The Citrus Growers’ Association of Southern Africa (CGA) has welcomed the US Senate’s extension of the African Growth and Opportunity Act (Agoa) until the end of 2026.
However, the CGA said the extension of Agoa did not materially impact the tariff regime for South African citrus exports to the US and has called for a dedicated trade deal for the fruits between the two countries.
“Based on the prevailing legal interpretation, the tariffs imposed by the White House take precedence over Agoa benefits. As a result, Agoa’s renewal does not, at present, alter market access conditions for local citrus exporters,” the GGA said in a statement.
“It should be noted that in November last year, in a positive development, oranges were granted an exemption from the 30% US tariffs, allowing them to enter the market duty-free. This development provided welcome relief to South African orange growers, particularly in the regions that are heavily reliant on the American market, such as the Western and Northern Cape,” the association said.
However, it said mandarins were not included in this exemption.
“South African mandarins have proved to be popular in the US. Thus, a 30% tariff on mandarins is expected to negatively affect mandarin growers in the Western Cape and Northern Cape during the 2026 season, which is approximately set to start in April,” the CGA said.
CGA chief executive Boitshoko Ntshabele said applying tariffs to mandarins risked creating price spikes, supply shortages, and inflationary pressure in the US.

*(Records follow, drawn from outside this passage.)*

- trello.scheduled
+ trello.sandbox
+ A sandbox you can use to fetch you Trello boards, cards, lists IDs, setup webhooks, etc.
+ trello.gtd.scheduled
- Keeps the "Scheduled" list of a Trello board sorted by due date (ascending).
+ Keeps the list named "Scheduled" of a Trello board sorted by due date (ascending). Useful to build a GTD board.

“SA supplies mandarins counter-seasonally to America, so we do not threaten US production or jobs. In fact, we help keep consumers in the category year-round with our high-quality and healthy citrus, handing the consumers over to fellow growers in states like California and Florida at the end of our season," Ntshabele said.

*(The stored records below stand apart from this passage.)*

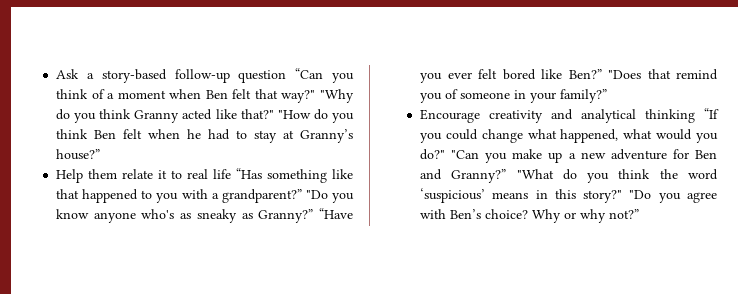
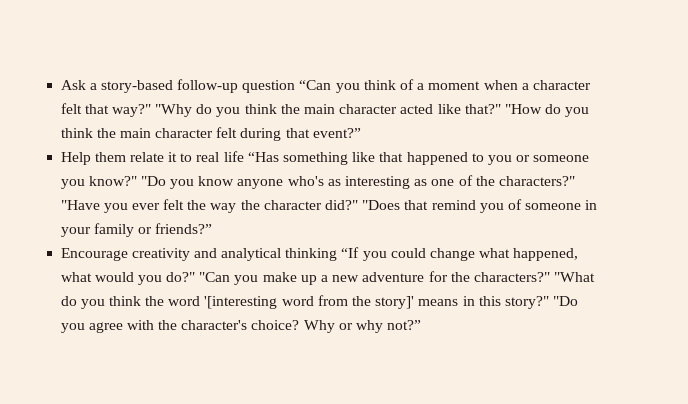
- Ask a story-based follow-up question “Can you think of a moment when Ben felt that way?"
+ Ask a story-based follow-up question “Can you think of a moment when a character felt that way?"
- "Why do you think Granny acted like that?"
+ "Why do you think the main character acted like that?"
- "How do you think Ben felt when he had to stay at Granny’s house?”
+ "How do you think the main character felt during that event?”
- Help them relate it to real life “Has something like that happened to you with a grandparent?”
+ Help them relate it to real life “Has something like that happened to you or someone you know?"
- "Do you know anyone who's as sneaky as Granny?” “Have you ever felt bored like Ben?”
+ "Do you know anyone who's as interesting as one of the characters?" "Have you ever felt the way the character did?"
- "Does that remind you of someone in your family?”
+ "Does that remind you of someone in your family or friends?”
- "Can you make up a new adventure for Ben and Granny?”
+ "Can you make up a new adventure for the characters?"
- "What do you think the word ‘suspicious’ means in this story?"
+ "What do you think the word '[interesting word from the story]' means in this story?"
- "Do you agree with Ben’s choice?
+ "Do you agree with the character's choice?

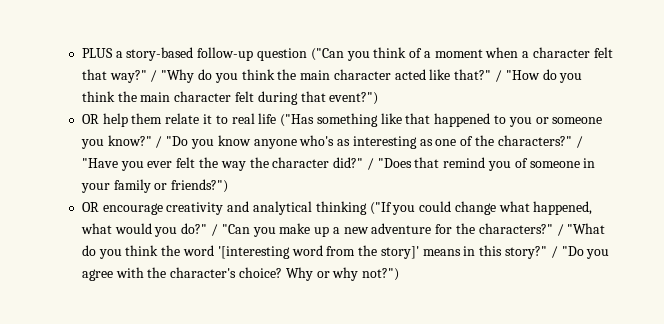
- Ask a story-based follow-up question “Can you think of a moment when a character felt that way?"
+ PLUS a story-based follow-up question ("Can you think of a moment when a character felt that way?"
- "Why do you think the main character acted like that?"
+ / "Why do you think the main character acted like that?"
- "How do you think the main character felt during that event?”
- Help them relate it to real life “Has something like that happened to you or someone you know?"
+ / "How do you think the main character felt during that event?")
+ OR help them relate it to real life ("Has something like that happened to you or someone you know?"
- "Do you know anyone who's as interesting as one of the characters?"
+ / "Do you know anyone who's as interesting as one of the characters?"
- "Have you ever felt the way the character did?"
+ / "Have you ever felt the way the character did?"
- "Does that remind you of someone in your family or friends?”
- Encourage creativity and analytical thinking “If you could change what happened, what would you do?"
+ / "Does that remind you of someone in your family or friends?")
+ OR encourage creativity and analytical thinking ("If you could change what happened, what would you do?"
- "Can you make up a new adventure for the characters?"
+ / "Can you make up a new adventure for the characters?"
- "What do you think the word '[interesting word from the story]' means in this story?"
+ / "What do you think the word '[interesting word from the story]' means in this story?"
- "Do you agree with the character's choice?
+ / "Do you agree with the character's choice?
- Why or why not?”
+ Why or why not?")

Entire communities depend on SA-US trade, with Citrusdal standing as a clear example of how significantly local livelihoods are tied to continued access to the US market.
CGA chairperson Gerrit van der Merwe said that, given all the complexities, the Agoa extension currently had no meaningful effect on growers’ planning for the coming season.

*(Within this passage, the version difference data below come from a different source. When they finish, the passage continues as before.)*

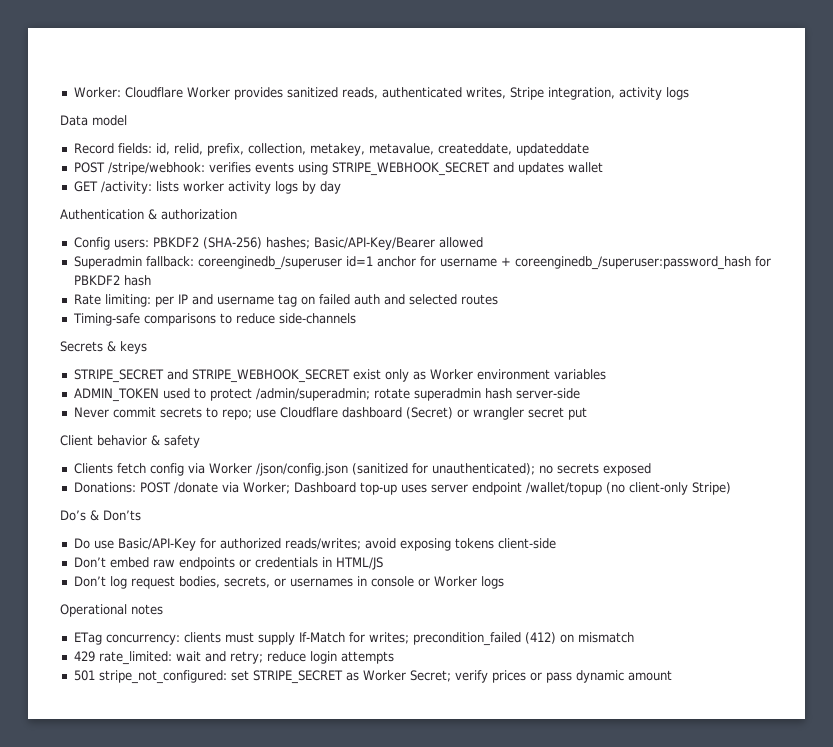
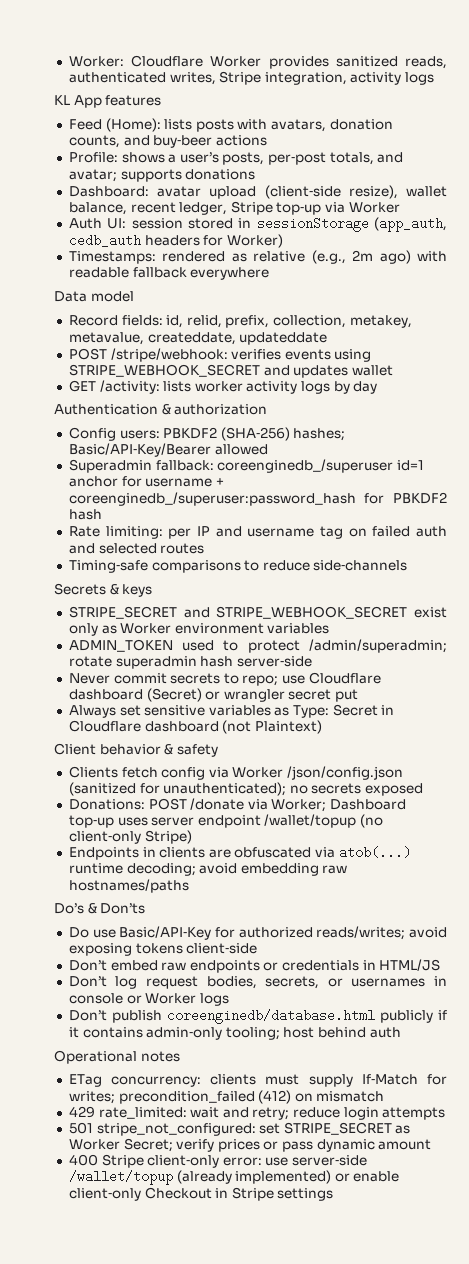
+ KL App features
+ Feed (Home): lists posts with avatars, donation counts, and buy‑beer actions
+ Profile: shows a user’s posts, per‑post totals, and avatar; supports donations
+ Dashboard: avatar upload (client‑side resize), wallet balance, recent ledger, Stripe top‑up via Worker
+ Auth UI: session stored in sessionStorage (app_auth, cedb_auth headers for Worker)
+ Timestamps: rendered as relative (e.g., 2m ago) with readable fallback everywhere
+ Always set sensitive variables as Type: Secret in Cloudflare dashboard (not Plaintext)
+ Endpoints in clients are obfuscated via atob(...) runtime decoding; avoid embedding raw hostnames/paths
+ Don’t publish coreenginedb/database.html publicly if it contains admin‑only tooling; host behind auth
+ 400 Stripe client‑only error: use server‑side /wallet/topup (already implemented) or enable client‑only Checkout in Stripe settings

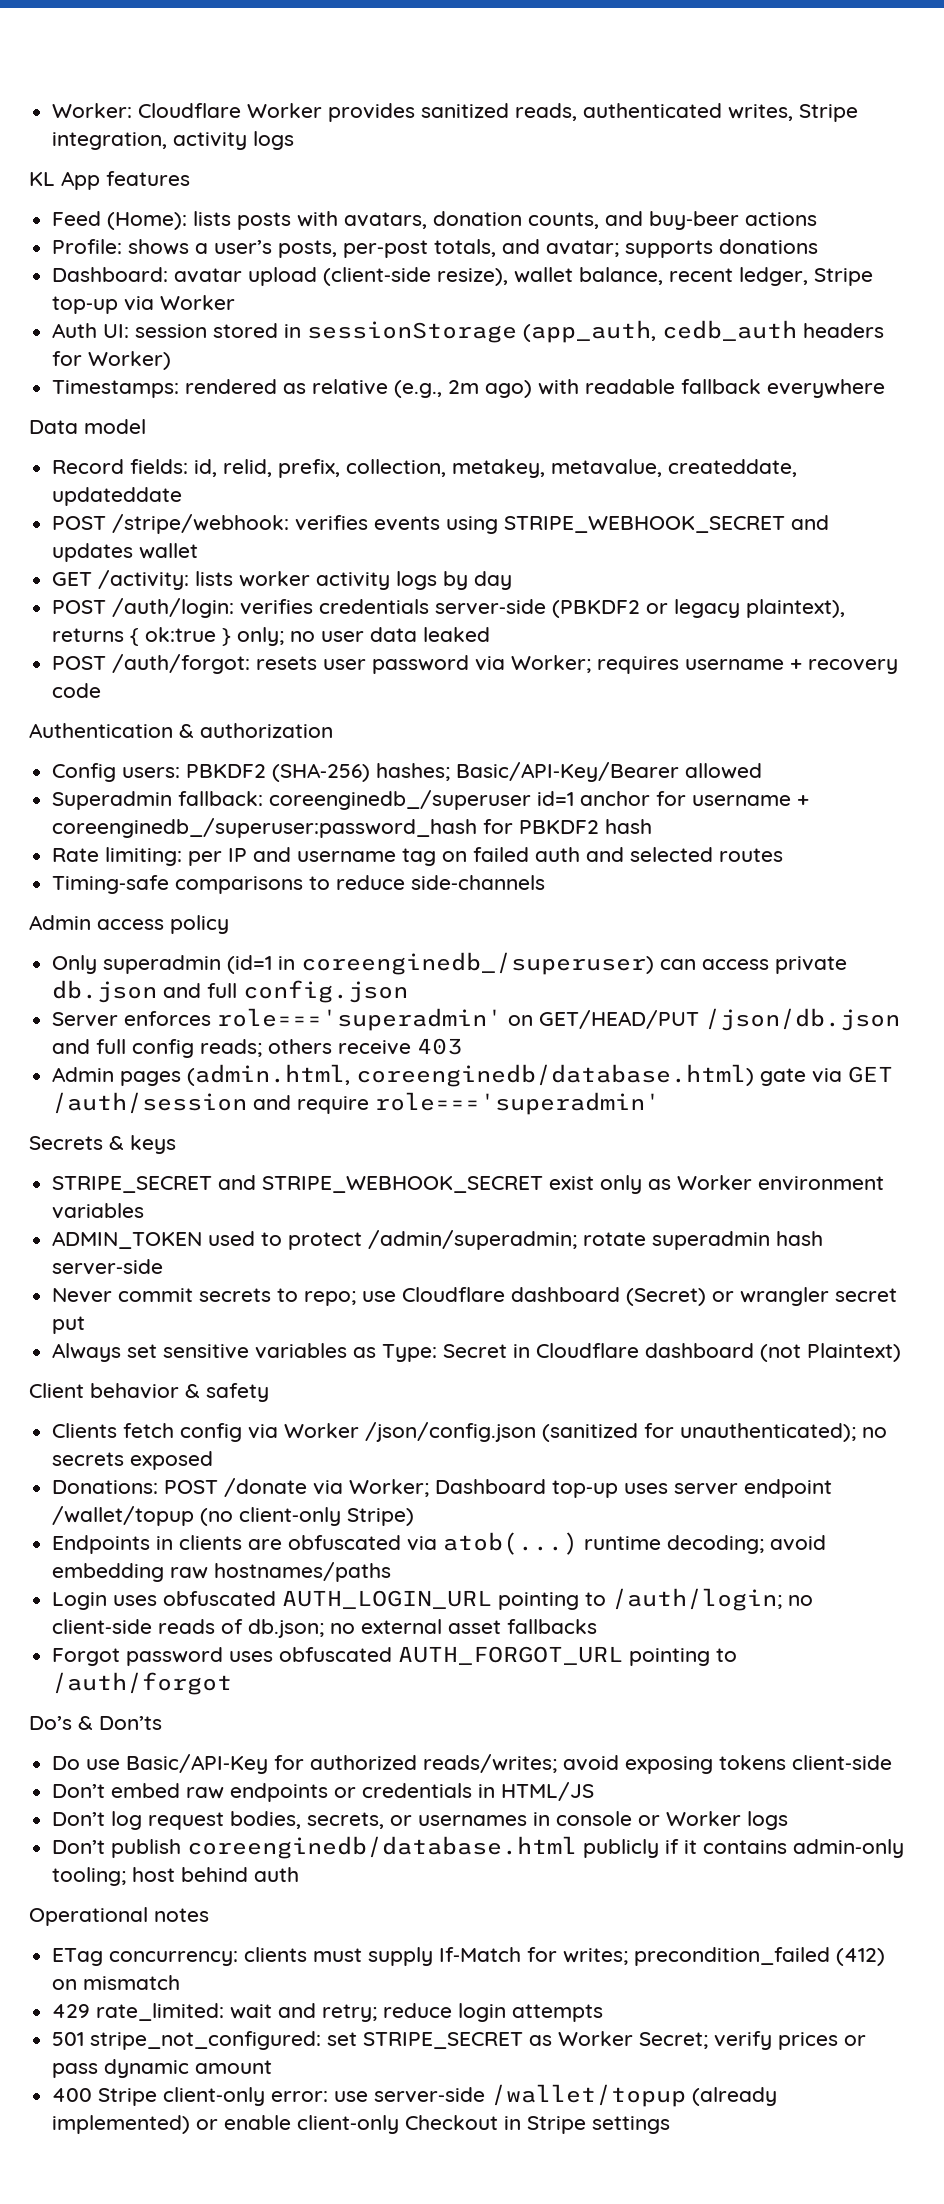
+ POST /auth/login: verifies credentials server‑side (PBKDF2 or legacy plaintext), returns { ok:true } only; no user data leaked
+ POST /auth/forgot: resets user password via Worker; requires username + recovery code
+ Admin access policy
+ Only superadmin (id=1 in coreenginedb_/superuser) can access private db.json and full config.json
+ Server enforces role==='superadmin' on GET/HEAD/PUT /json/db.json and full config reads; others receive 403
+ Admin pages (admin.html, coreenginedb/database.html) gate via GET /auth/session and require role==='superadmin'
+ Login uses obfuscated AUTH_LOGIN_URL pointing to /auth/login; no client‑side reads of db.json; no external asset fallbacks
+ Forgot password uses obfuscated AUTH_FORGOT_URL pointing to /auth/forgot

“The situation remains somewhat uncertain. This underscores the need for a stable and mutually beneficial trade agreement between SA and the US," he said.
He noted that, unlike Agoa, whose future is periodically uncertain, a dedicated trade agreement could provide both SA and the US with the predictability they urgently require.
The CGA said unimpeded access to the US citrus market remained a priority for the local citrus sector.